L'emprise TIKO

Publié le par Madagascan

Un des sujets persistants de mécontentement de l'opposition politique à Madagascar est l'insatiable appétit de TIKO, société créée par le Président de la République et dont il est toujours actionnaire sans avoir de fonction opérationnelle.

TIKO qui était à la base une société agroalimentaire est devenu un conglomérat englobant des activités dans l'agroalimentaire (TIKO, IKO,..), dans le commerce de gros (MAGRO), dans le BTP (Alma et CCM), dans les médias (MBS radio et TV, Radio Mada, Radio Fahazavana) , dans l'imprimerie (Blueprint). On a longtemps parlé d'une compagnie aérienne TIKO AIR, particulièrement à l'époque où Marc Ravalomanana avait acheté pour le compte de la Présidence un Boeing 737, avion un temps enregistré au nom de "TIKO AIR" en lieu et place de l'Etat Malgache.
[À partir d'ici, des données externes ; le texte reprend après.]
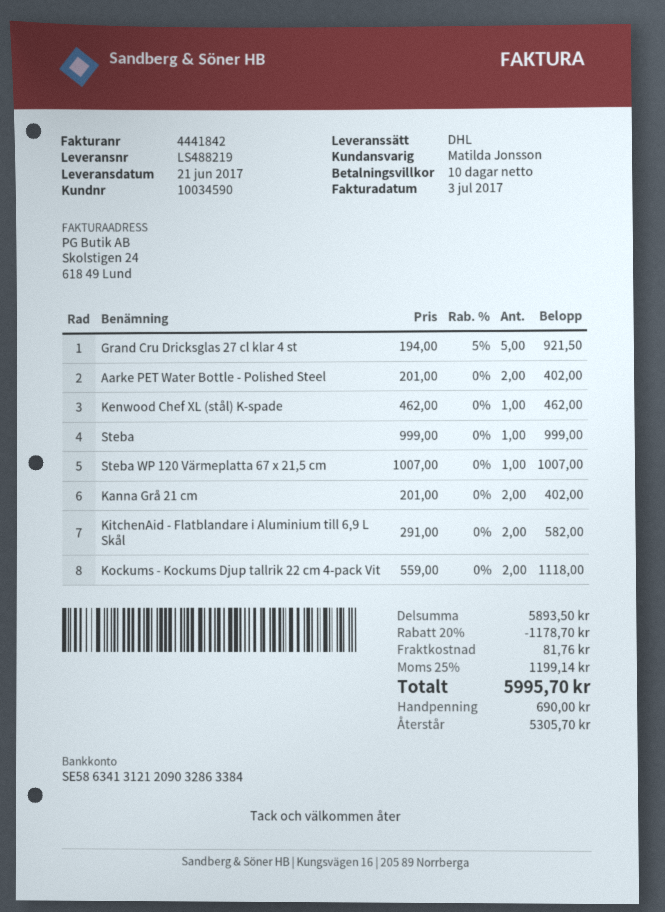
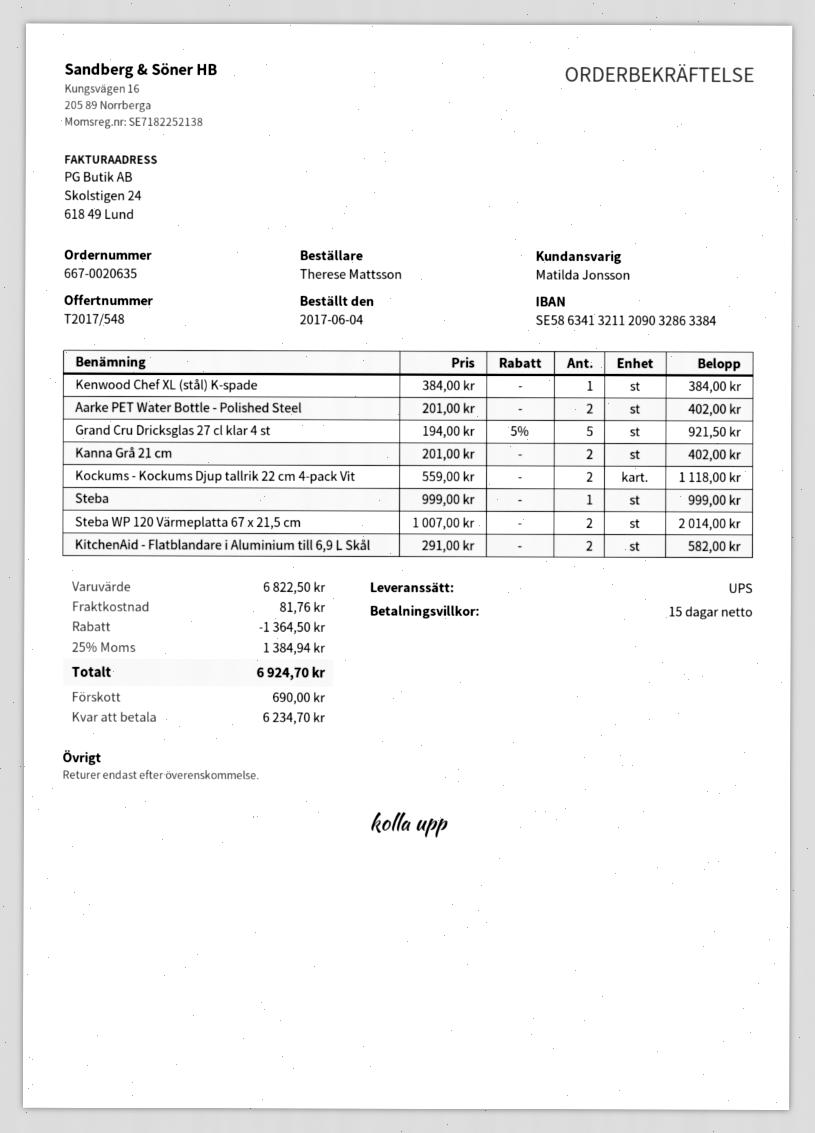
payment terms: 10 days -> 15 days
bank account: SE5863413121209032863384 -> SE5863413211209032863384
shipping method: DHL -> UPS
Kenwood Chef XL (stål) K-spade: 1 x 462.00 = 462.00 -> 1 x 384.00 = 384.00
Steba WP 120 Värmeplatta 67 x 21,5 cm: 1 x 1007.00 = 1007.00 -> 2 x 1007.00 = 2014.00
subtotal: 5893.50 -> 6822.50
discount: 1178.70 -> 1364.50
tax: 25% = 1199.14 -> 25% = 1384.94
total: 5995.70 -> 6924.70
balance: 5305.70 -> 6234.70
Un certain nombre de personnes se plaignent donc régulièrement de l'emprise toujours plus importante du groupe TIKO sur l'économie nationale. Lorsque ALMA remporte un contrat de réfection de routes (de gré à gré il est vrai), on crie au scandale. Lorsque l'Etat fait toutes les misères du monde à Galana (ici et ), on chuchote que TIKO OIL est derrière tout cela. La litanie est sans fin.

Aujourd'hui, Madagascar Tribune nous apprend que la KOBAMA (principale minoterie de Madagascar) s'est vue annuler son contrat de gestion d'un silo à farine sur le port de Toamasina, qui courait jusqu'à Mai 2007. La raison est le non-respect des obligations exigées dans la gestion du silo. Considéré hors normes, ce silo ne serait plus habilité à traiter des produits alimentaires. "Etrangement", TIKO est en train de construire un silo plus important et plus moderne juste à coté.
On attend donc les réactions de l'opposition.

Tout cela me fait repenser à un billet que j'avais rédigé il y a quelques temps, fustigeant l'immobilisme des opérateurs économiques. TIKO est une exception, et investit massivement et régulièrement pour étendre ses activités. C'est une attitude tout à fait en contradiction avec les habitudes locales. D'où les critiques incessantes.
Malgré tout, il est possible que tout ne soit pas complètement blanc pour TIKO. Le développement du groupe est-il dû au dynamisme de son équipe dirigeante ou aux passes-droits octroyés par l'entourage présidentiel? La question reste ouverte.